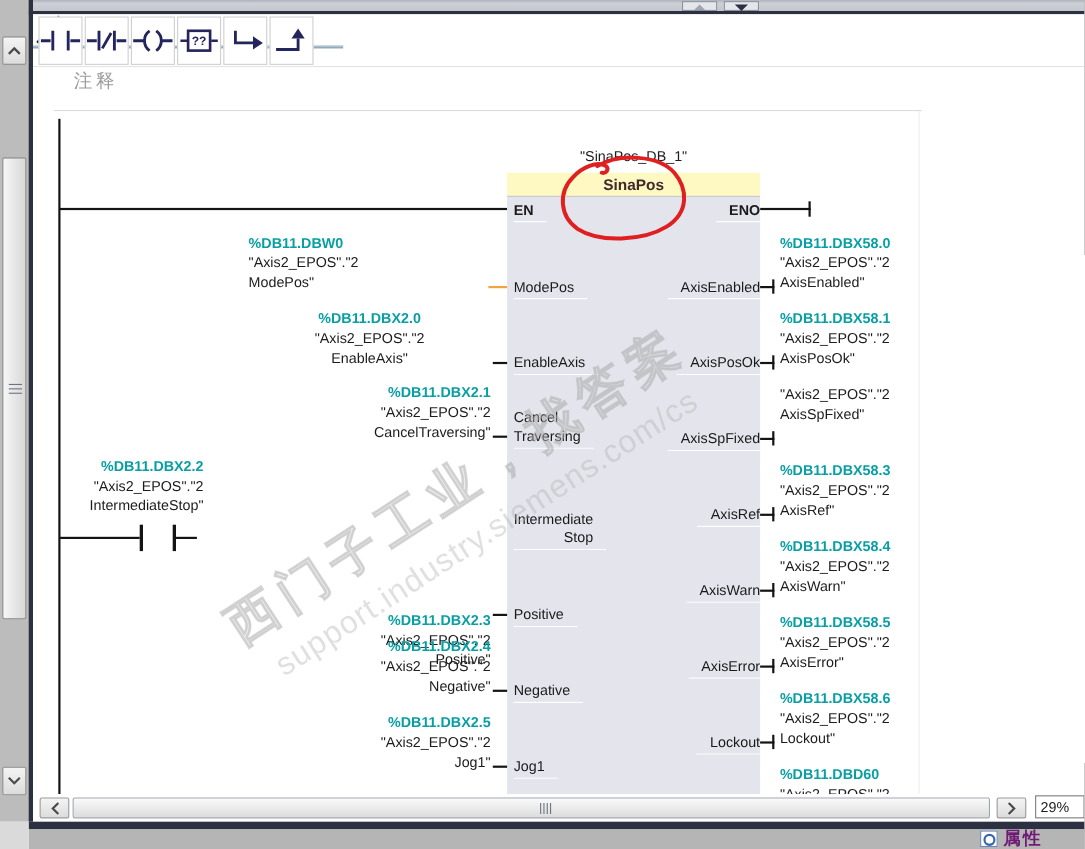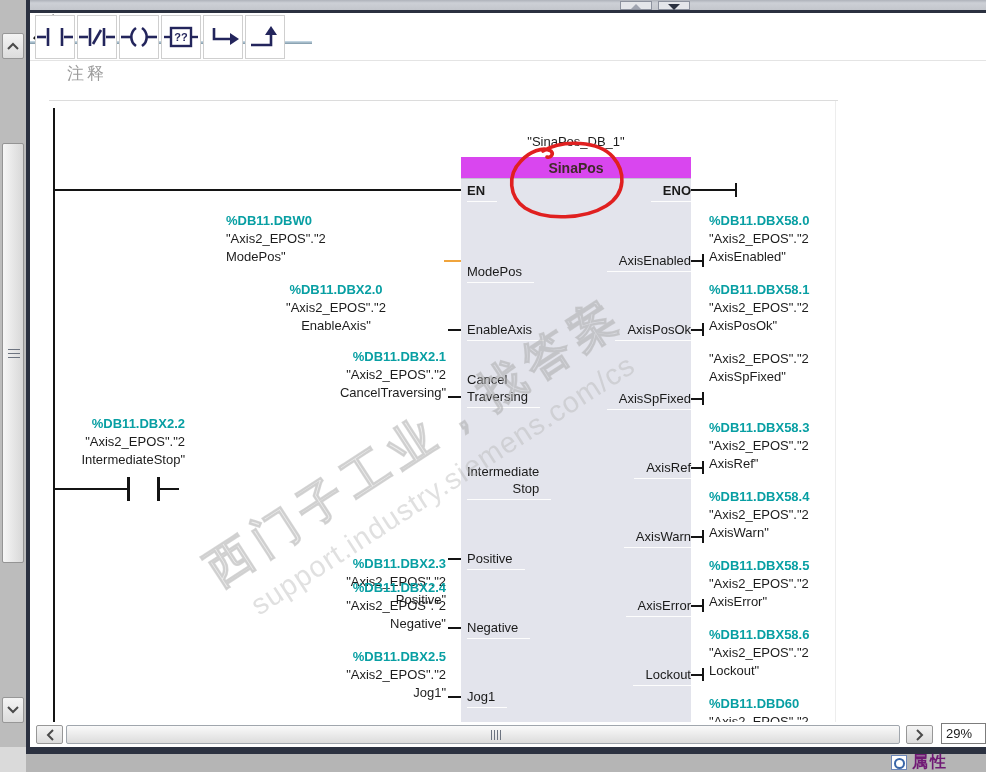--- a/index.html
+++ b/index.html
@@ -38,21 +38,21 @@
   .tb-btn{position:absolute;top:2px;width:40px;height:44px;background:#fff;border:1px solid #cfcfcf;
           display:flex;align-items:center;justify-content:center;}
   #comment{position:absolute;left:37px;top:49px;font-size:17px;color:#9c9c9c;letter-spacing:3px;}
   .sep{position:absolute;background:#dcdcdc;height:1px;}
 
   .rail{position:absolute;background:#141414;}
   .wire{position:absolute;background:#141414;height:2px;}
   .tick{position:absolute;background:#141414;width:2px;}
 
   
-  #blk-header{left:431px;top:144px;width:230px;height:22px;background:#d946ef;border-bottom:1px solid #c2c3cf;
+  #blk-header{left:431px;top:144px;width:230px;height:22px;background:#fef9c3;border-bottom:1px solid #c2c3cf;
      text-align:center;font-size:14px;font-weight:bold;color:#402a2a;line-height:22px;}
   #blk-body{left:431px;top:166px;width:230px;height:543px;background:#e3e4ec;}
   .db-line{position:absolute;left:431px;width:230px;text-align:center;font-size:13px;line-height:17px;}
   .addr{color:#089fa3;font-weight:bold;}
   .op{position:absolute;font-size:13px;line-height:18px;color:#1c1c1c;white-space:pre;}
   .op div{white-space:pre;}
   .pin{position:absolute;font-size:13px;line-height:17px;color:#1a1a1a;
        border-bottom:1px solid rgba(255,255,255,.9);padding-bottom:2px;width:fit-content;}
   .pin.in{padding-right:12px;}
   .pin.out{text-align:right;padding-left:12px;}
@@ -173,21 +173,21 @@
     <div class="wire" style="left:661px;top:176px;width:46px;"></div>
     <div class="tick" style="left:705px;top:170px;height:14px;"></div>
 
     <div class="db-line" style="top:120px;color:#1c1c1c;">"SinaPos_DB_1"</div>
     <div class="abs" id="blk-header">SinaPos</div>
     <div class="abs" id="blk-body"></div>
     <div class="pin in" style="left:437px;top:169px;font-weight:bold;">EN</div>
     <div class="pin out" style="right:295px;top:169px;font-weight:bold;">ENO</div>
 
     <div id="pins">
-        <div class="pin in" style="left: 437px; top: 239px; margin-top: 11px;">ModePos</div>
+        <div class="pin in" style="left: 437px; top: 239px;">ModePos</div>
         <div class="wire" style="left: 414px; top: 247px; width: 17px; background: rgb(240, 164, 60);"></div>
         <div class="op" style="right: 540px; top: 199px; width: 220px; text-align: left;"><div class="addr">%DB11.DBW0</div><div>"Axis2_EPOS"."2</div><div>ModePos"</div></div>
         <div class="pin in" style="left: 437px; top: 308px;">EnableAxis</div>
         <div class="wire" style="left: 418px; top: 316px; width: 13px; background: rgb(20, 20, 20);"></div>
         <div class="op" style="right: 540px; top: 268px; width: 220px; text-align: center;"><div class="addr">%DB11.DBX2.0</div><div>"Axis2_EPOS"."2</div><div>EnableAxis"</div></div>
         <div class="pin in" style="left: 437px; top: 358px;">
           <div>Cancel</div>
           <div>Traversing</div>
         </div>
         <div class="wire" style="left: 418px; top: 383px; width: 13px; background: rgb(20, 20, 20);"></div>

┄┄┄┄┄┄┄┄┄┄

- WHAT THIS TASK INVOLVES -
Only the lines containing "weight" are needed; pull them out of the listing.

- REPLY -
      text-align:center;font-size:14px;font-weight:bold;color:#402a2a;line-height:22px;}
   .addr{color:#089fa3;font-weight:bold;}
     <div class="pin in" style="left:437px;top:169px;font-weight:bold;">EN</div>
     <div class="pin out" style="right:295px;top:169px;font-weight:bold;">ENO</div>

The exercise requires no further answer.